TASK INSTRUCTIONS: Ignoring every picture, return the lines of the listing below word for word, from the line that holds "(570, 186) none" through the line that holds "(272, 952) none".

GIVEN ENTRIES:
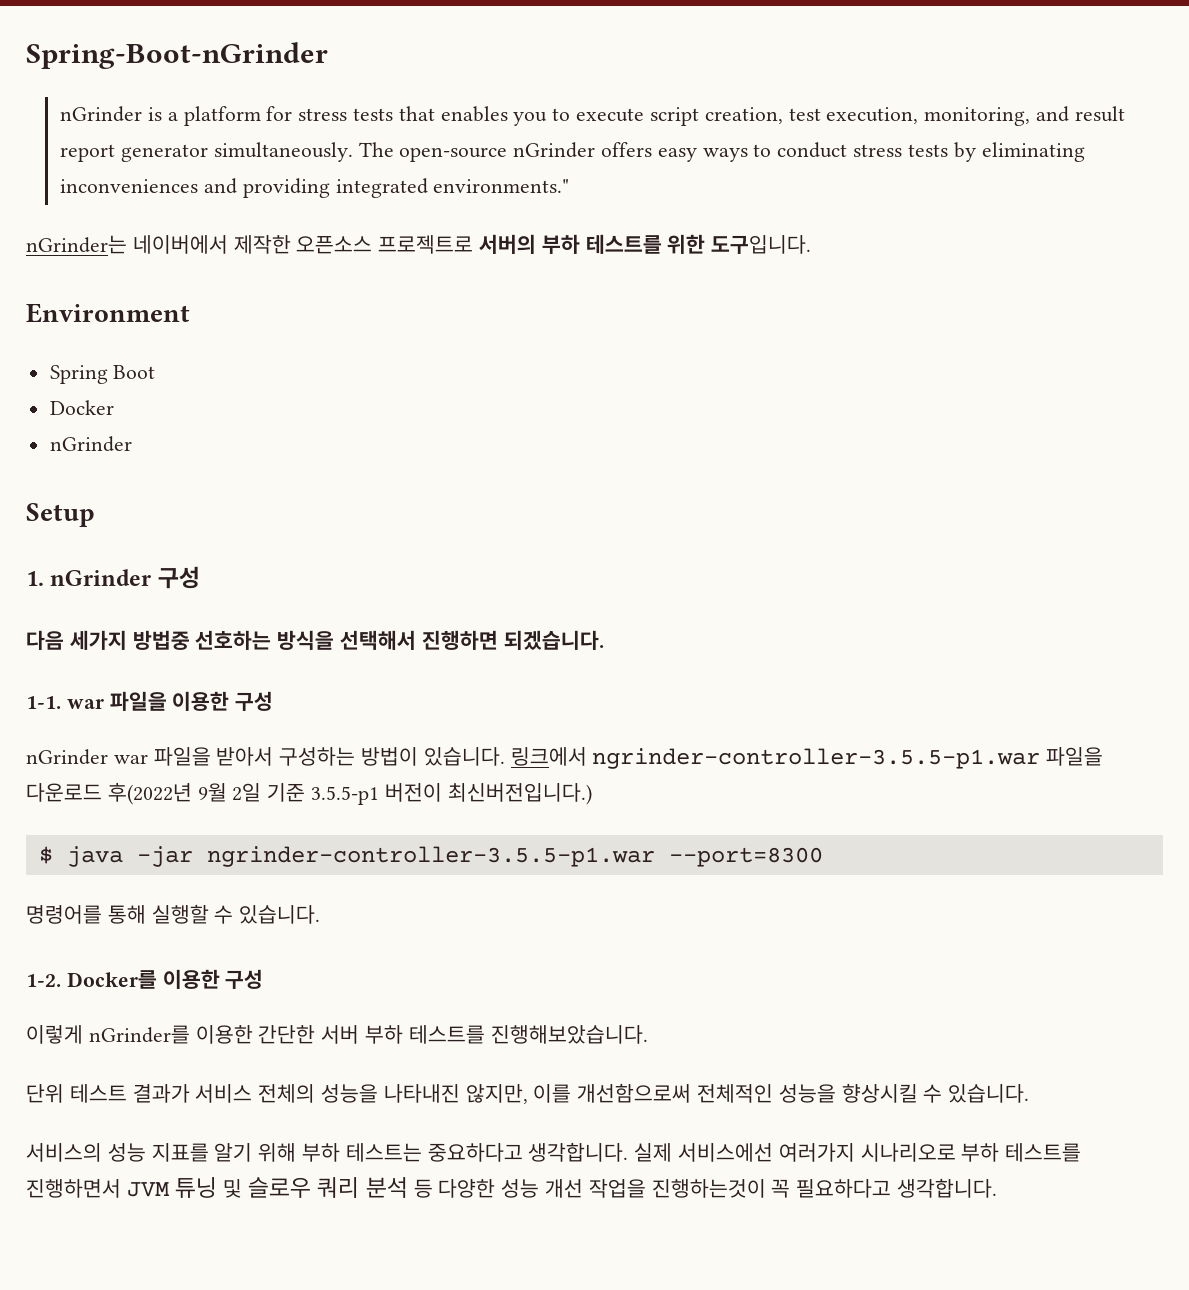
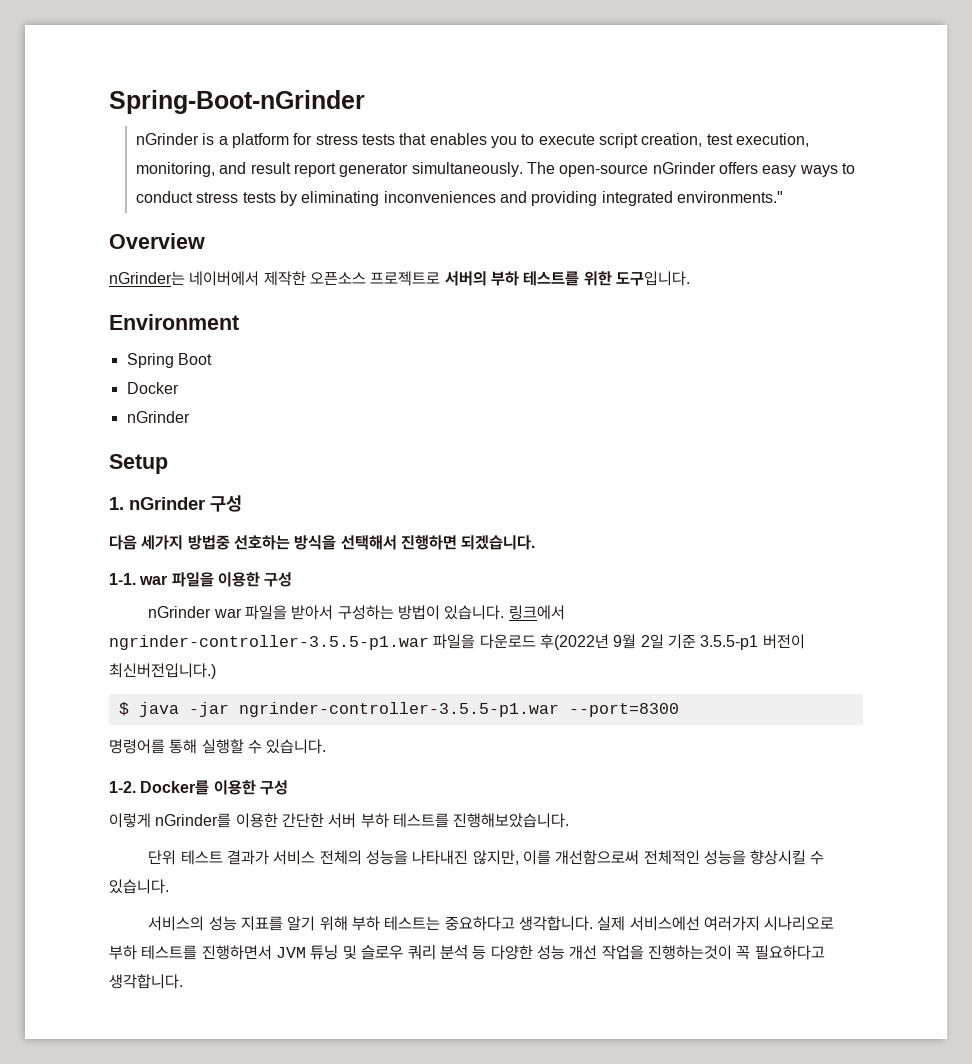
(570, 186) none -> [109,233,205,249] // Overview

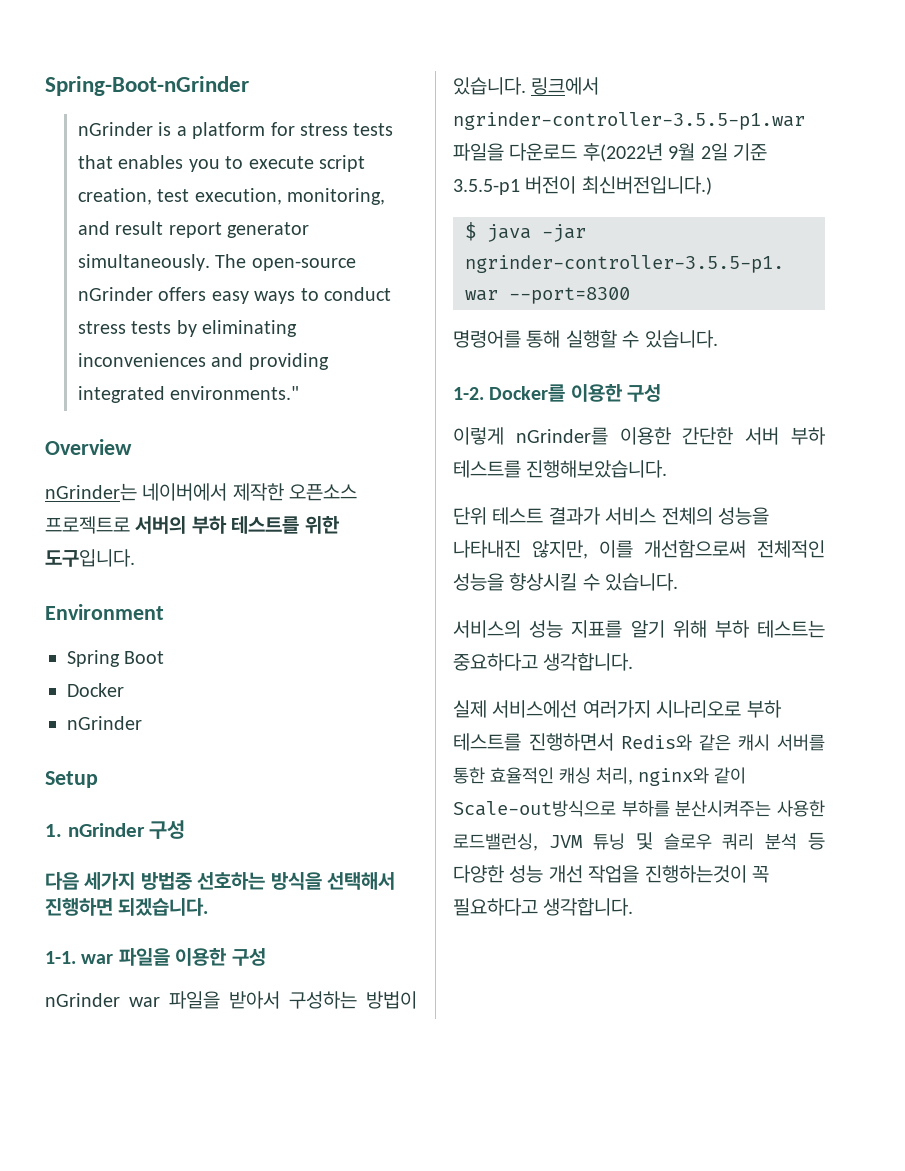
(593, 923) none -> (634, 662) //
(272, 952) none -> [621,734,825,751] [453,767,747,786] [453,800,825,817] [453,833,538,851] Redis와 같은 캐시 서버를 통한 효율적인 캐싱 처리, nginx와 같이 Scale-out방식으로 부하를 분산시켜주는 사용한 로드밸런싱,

---

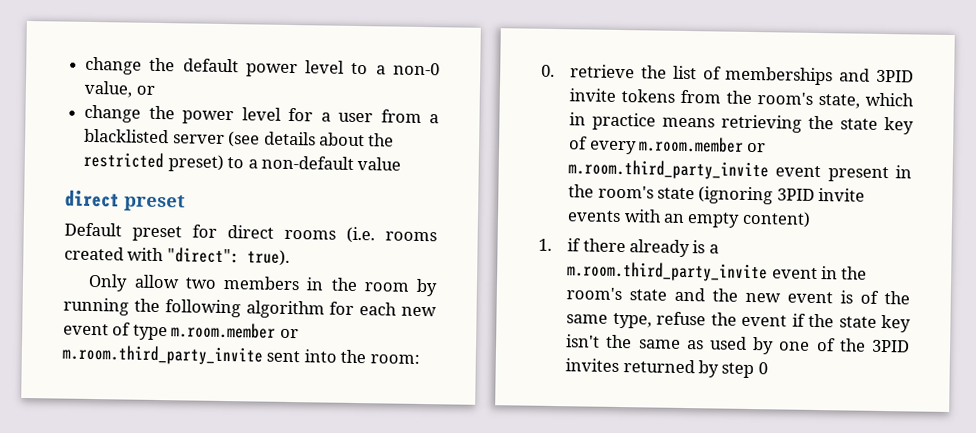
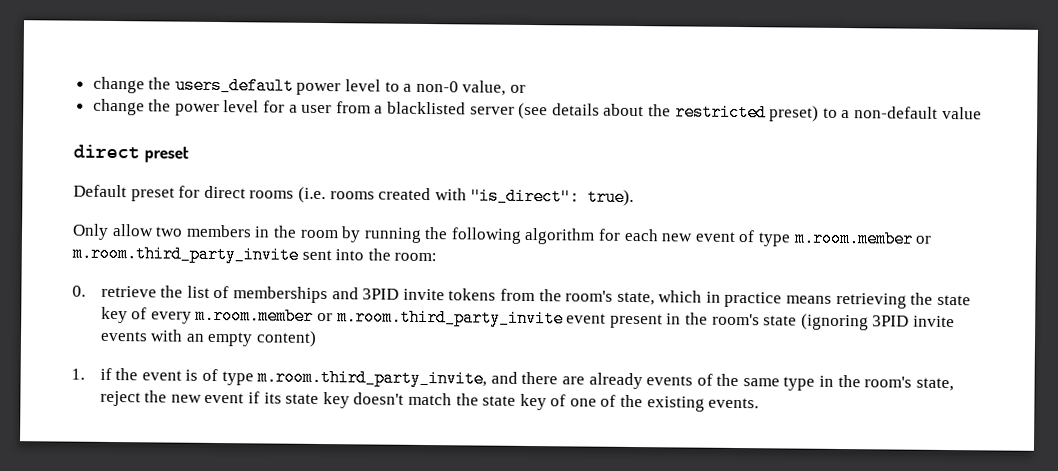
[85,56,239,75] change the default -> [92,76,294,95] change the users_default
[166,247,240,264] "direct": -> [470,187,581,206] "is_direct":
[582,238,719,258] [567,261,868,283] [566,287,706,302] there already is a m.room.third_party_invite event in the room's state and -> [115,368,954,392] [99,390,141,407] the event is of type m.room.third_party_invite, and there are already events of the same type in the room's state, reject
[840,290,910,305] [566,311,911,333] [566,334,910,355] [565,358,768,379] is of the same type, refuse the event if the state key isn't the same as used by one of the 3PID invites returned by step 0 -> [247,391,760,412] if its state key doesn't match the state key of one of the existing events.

OUTPUT OF THE TASK:
(570, 186) none -> [109,233,205,249] // Overview

(593, 923) none -> (634, 662) //
(272, 952) none -> [621,734,825,751] [453,767,747,786] [453,800,825,817] [453,833,538,851] Redis와 같은 캐시 서버를 통한 효율적인 캐싱 처리, nginx와 같이 Scale-out방식으로 부하를 분산시켜주는 사용한 로드밸런싱,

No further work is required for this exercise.